In the Wardrobe Account of the 55th year of Henry the Third, it is stated that among the valuables in the charge of the keeper of the royal wardrobe, there was a silken purse, containing "monetam Sancte Helene." It is well known that, during the middle ages, many and various objects were supposed to possess talismanic virtues. Of this class were the coins attributed to the mother of Constantine, the authenticity of which is questioned by Du Cange, in his treatise "de Inferioris ævi numismatibus." He observes, also, that the same name was given, vulgarly, to almost all the coins of the Byzantine emperors, not only to those bearing the effigies of St. Helena, but indeed to all marked with a cross, which were commonly worn suspended from the neck as phylacteries; "hence," he subjoins, "we find that these coins are generally perforated." It was quite in accordance with the superstitious character of Henry the Third that coins of St. Helena should be preserved in his wardrobe, among numerous other amulets and relics. But what was the peculiar virtue attributed to such coins? Du Cange, in the same treatise, says, on the authority of "Bosius," that they were a remedy against the "comitialem morbum," or epilepsy. The said "Bosius," or rather "Bozius," wrote a ponderous work, "de Signis Ecclesiæ Dei" (a copy of which, by the by, is not to be seen in the library of the British Museum, although there are two editions of it in the Bodleian), in which he discourseth as follows:—"Monetæ adhuc aliquot exstant, quæ in honorem Helenæ Augustæ, et inventæ crucis, cum hujusmodi imaginibus excusæ antiquitus fuerunt. Illis est præsens remedium adversus morbum comitialem: et qui hodie vivit Turcarum Rex Amurathes, quamvis a nobis alienus, vim sanctam illarum expertus solet eas gestare; e morbo namque hujusmodi interdum laborat. Nummi quoque Sancti Ludovici Francorum regis mirifice valent adversus nonnullos morbos."—Lib. xv. sig. 68.

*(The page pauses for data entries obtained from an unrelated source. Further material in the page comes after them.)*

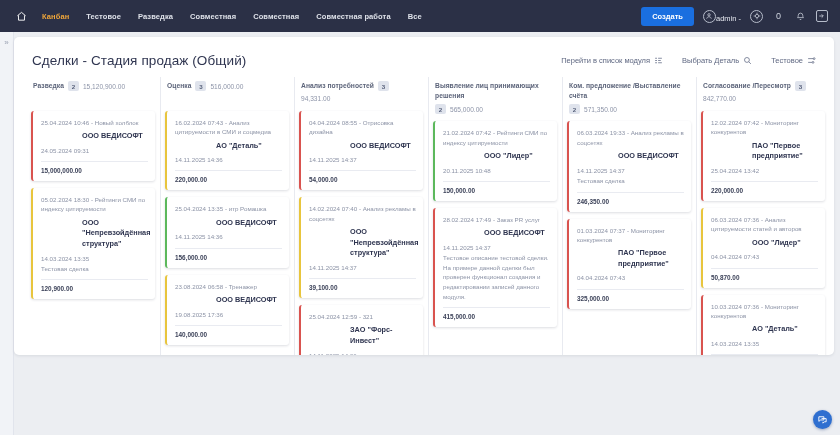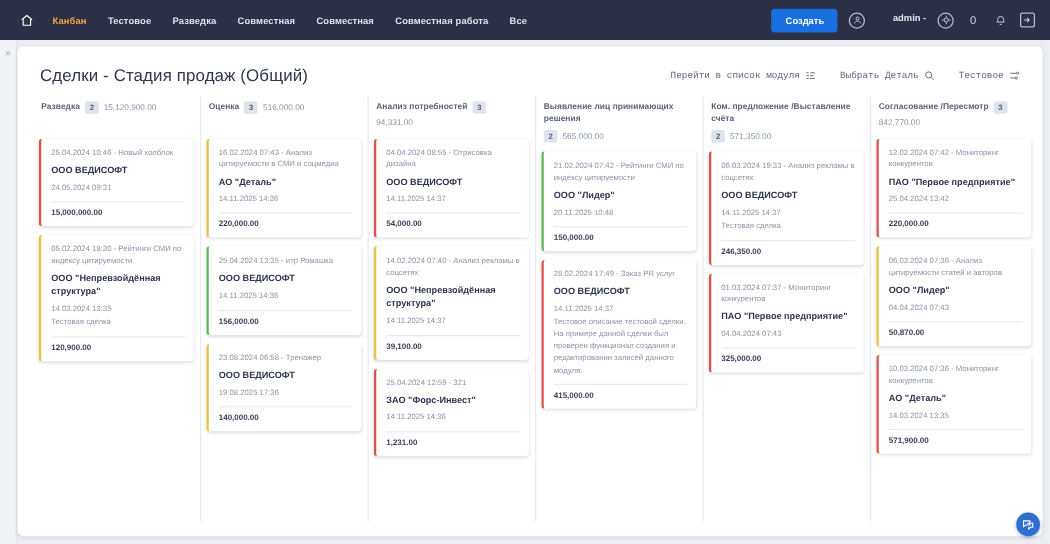"admin -" .user-chip { align-items: flex-start -> flex-end; font-weight: bold -> none; gap: 22px -> 0 }
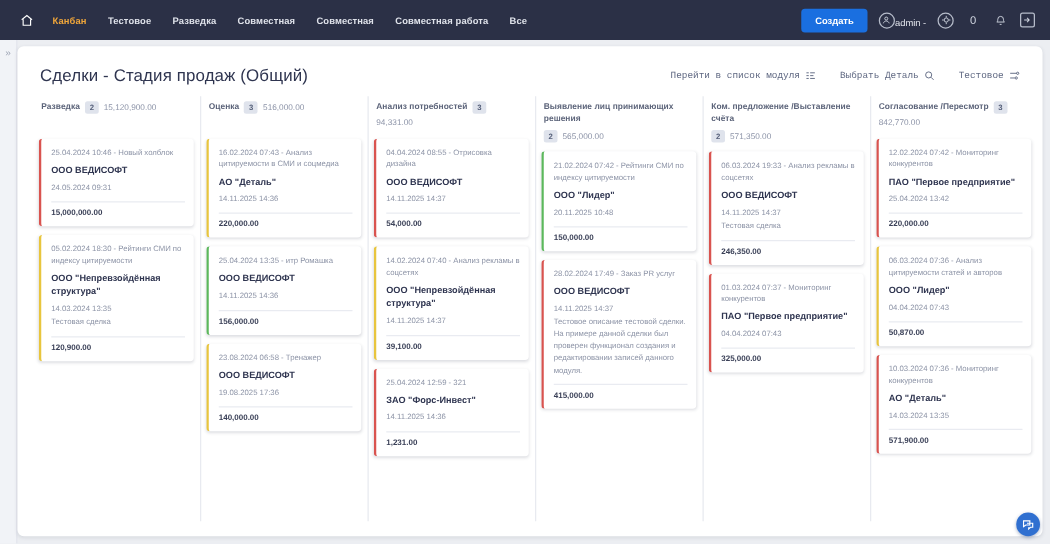"Сделки - Стадия продаж (Общий)" .panel { height: 392px -> 318px }
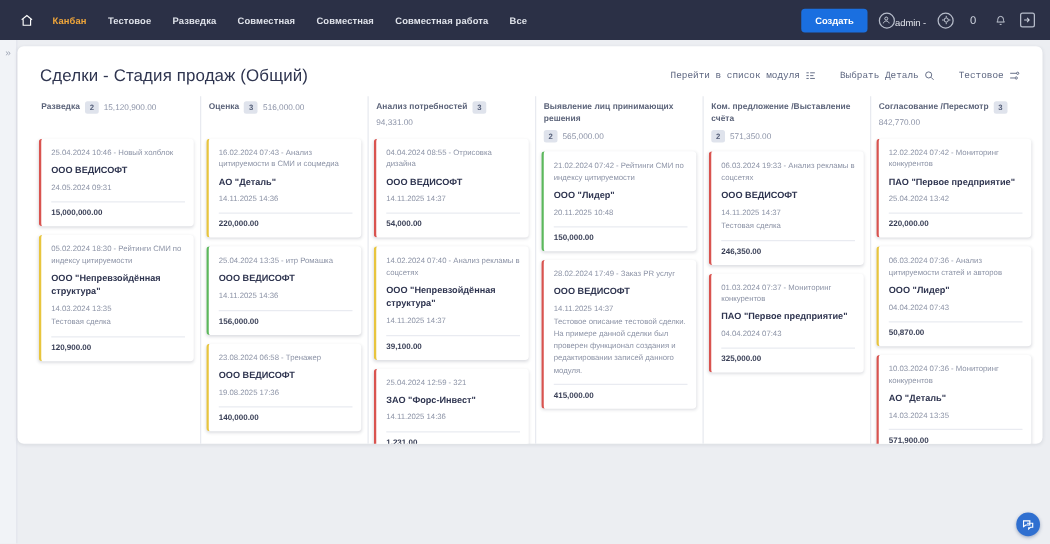"Перейти в список модуля" .tools { font-family: Liberation Mono, monospace -> none }
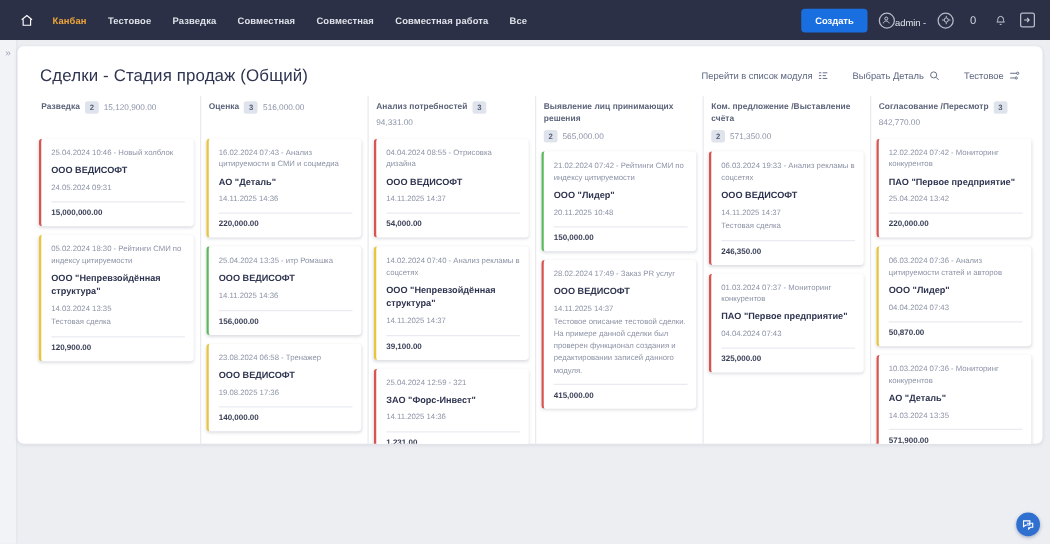"ООО ВЕДИСОФТ" .card-title { margin-left: none -> 41px }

This mention of the sultan Amurath carrying these coins about his person as a precaution against a disease to which he was subject, and indeed the whole passage shows a belief in their efficacy was still prevalent in the sixteenth century, when Bozius wrote. It only remains to add, that Du Cange, in his Glossary, does not enumerate the "money of St. Helena" under the word "moneta;" nor does he allude to the coins of St. Louis, which, according to Bozius, were endowed with similar properties.
Having sent you a "Note," permit me to make two or three "Queries." 1. What is the earliest known instance of the use of a beaver hat in England? 2. What is the precise meaning of the term "pisan," so often used, in old records, for some part of defensive armour, particularly in the thirteenth and fourteenth centuries? It does not bear any relation to the fabrics of Pisa.